- **TASK INPUT**
=== Section Start ===
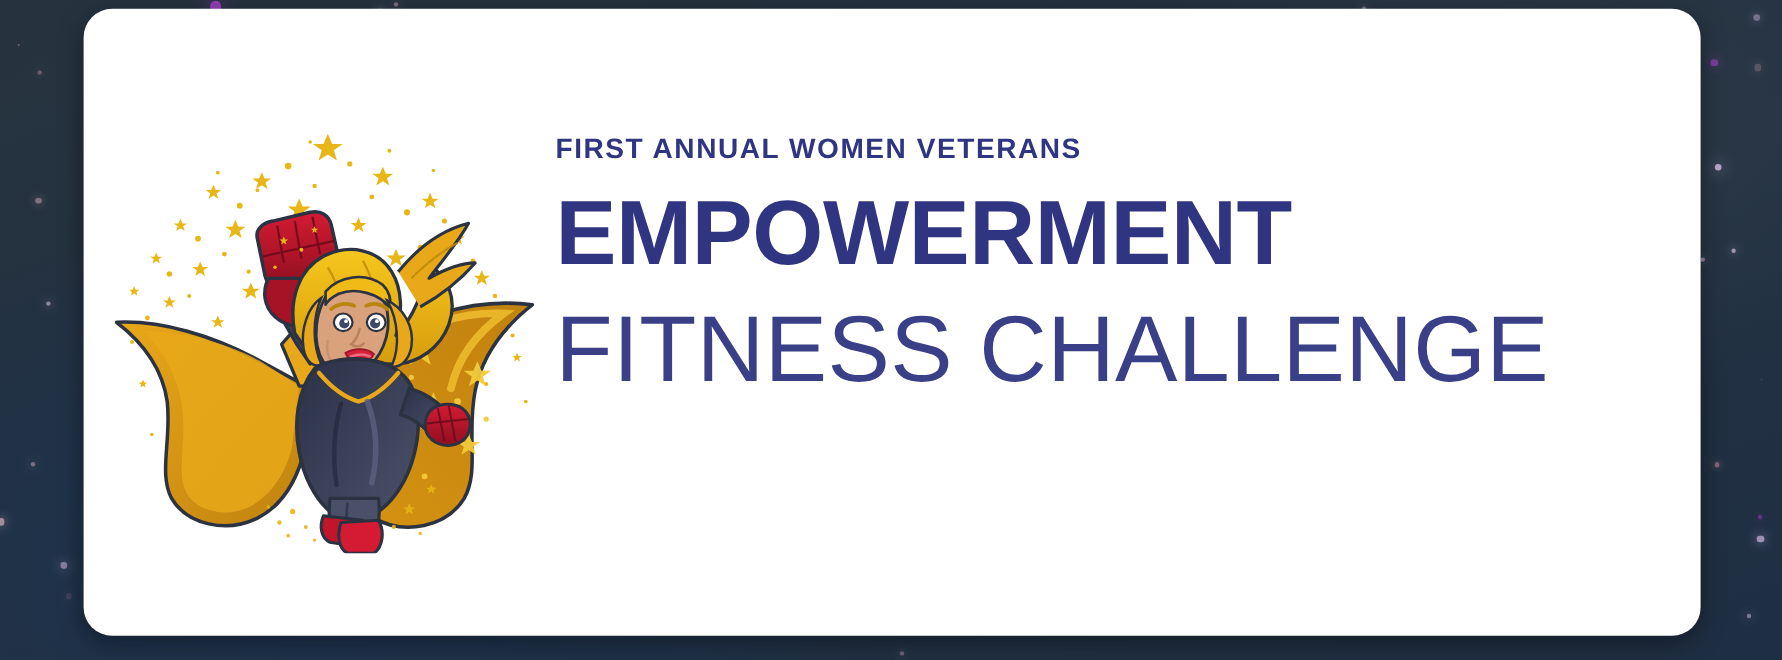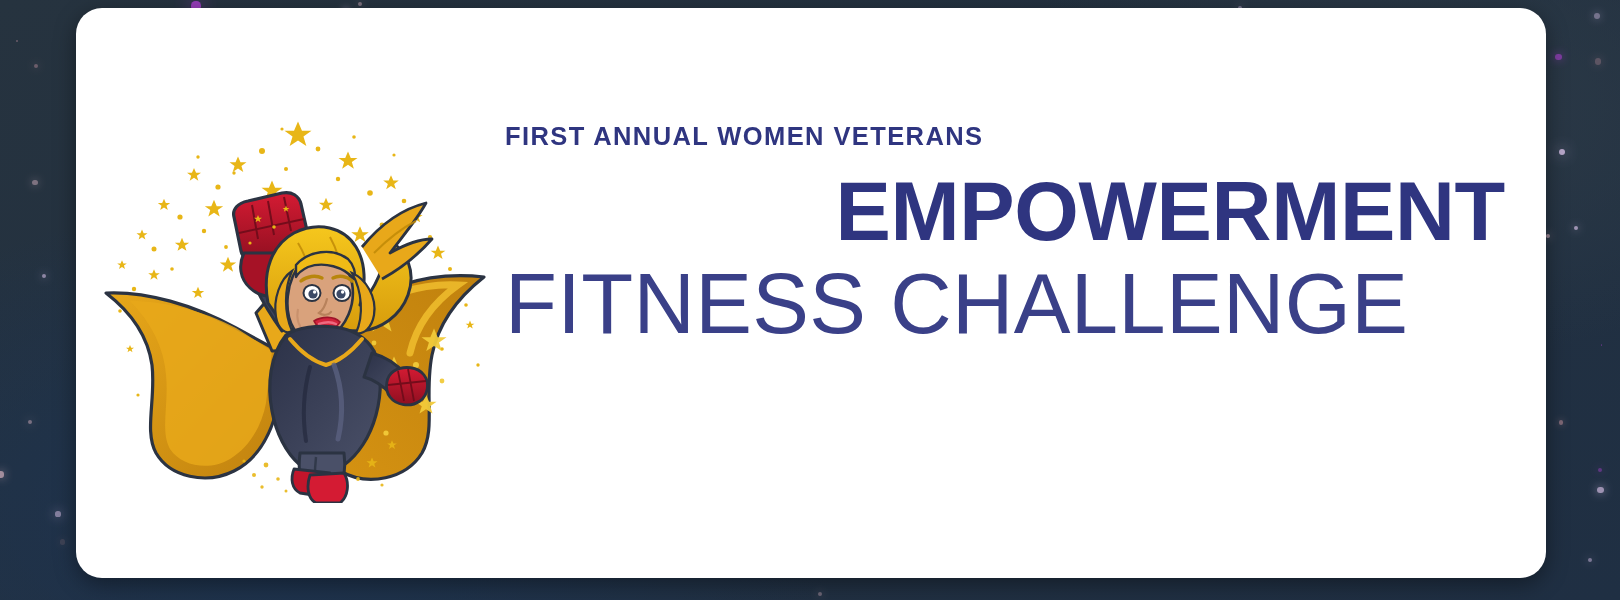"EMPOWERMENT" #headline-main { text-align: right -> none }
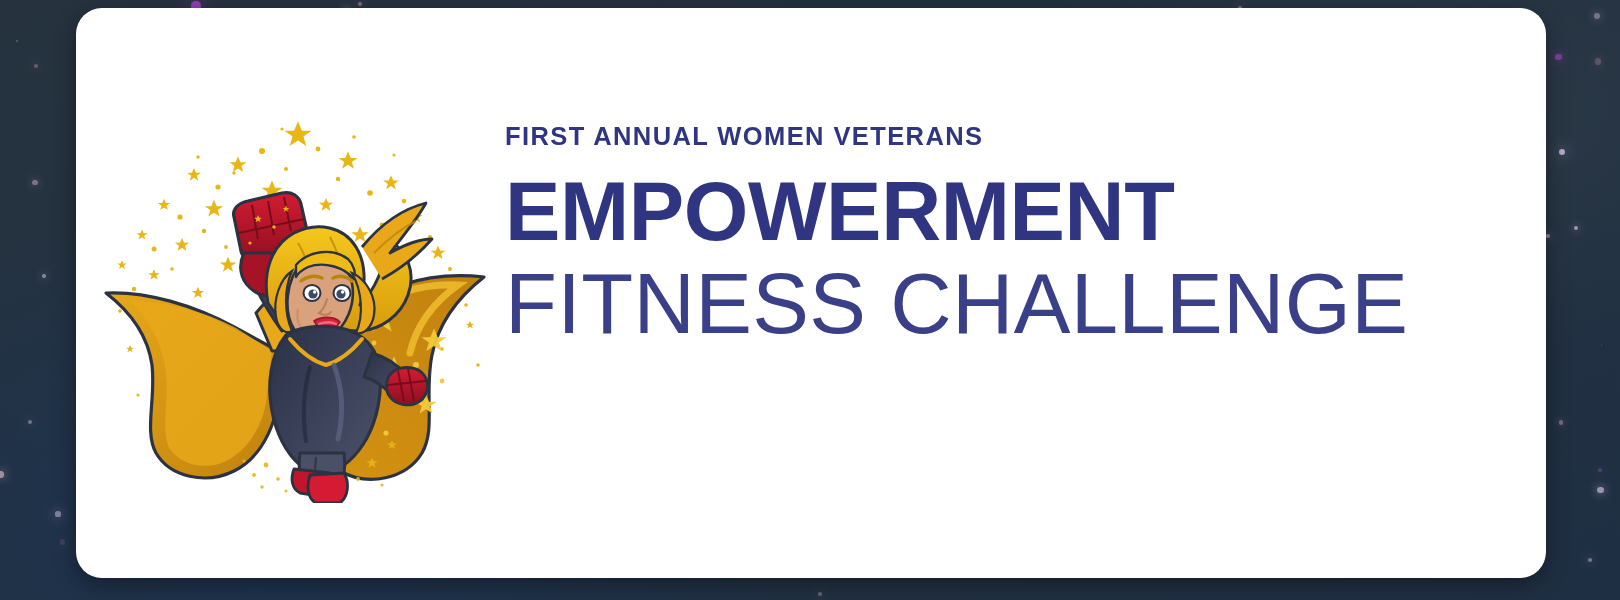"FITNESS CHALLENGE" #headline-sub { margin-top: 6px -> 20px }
=== Section End ===
=== Section Start ===
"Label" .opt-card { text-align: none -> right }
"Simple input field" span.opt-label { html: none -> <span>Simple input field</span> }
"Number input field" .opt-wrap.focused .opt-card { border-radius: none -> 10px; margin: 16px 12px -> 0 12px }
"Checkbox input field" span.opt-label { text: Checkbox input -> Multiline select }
=== Section End ===
=== Section Start ===
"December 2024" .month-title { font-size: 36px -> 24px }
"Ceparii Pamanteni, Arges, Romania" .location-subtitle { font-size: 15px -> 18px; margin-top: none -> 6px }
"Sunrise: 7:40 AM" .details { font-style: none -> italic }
=== Section End ===
- **TASK INSTRUCTIONS**
Look above for the line with "border-radius: none ->" and the line with "text: Checkbox input". Write out those two lines and all the lines between them, exactly, and no others.

- **RESULT**
"Number input field" .opt-wrap.focused .opt-card { border-radius: none -> 10px; margin: 16px 12px -> 0 12px }
"Checkbox input field" span.opt-label { text: Checkbox input -> Multiline select }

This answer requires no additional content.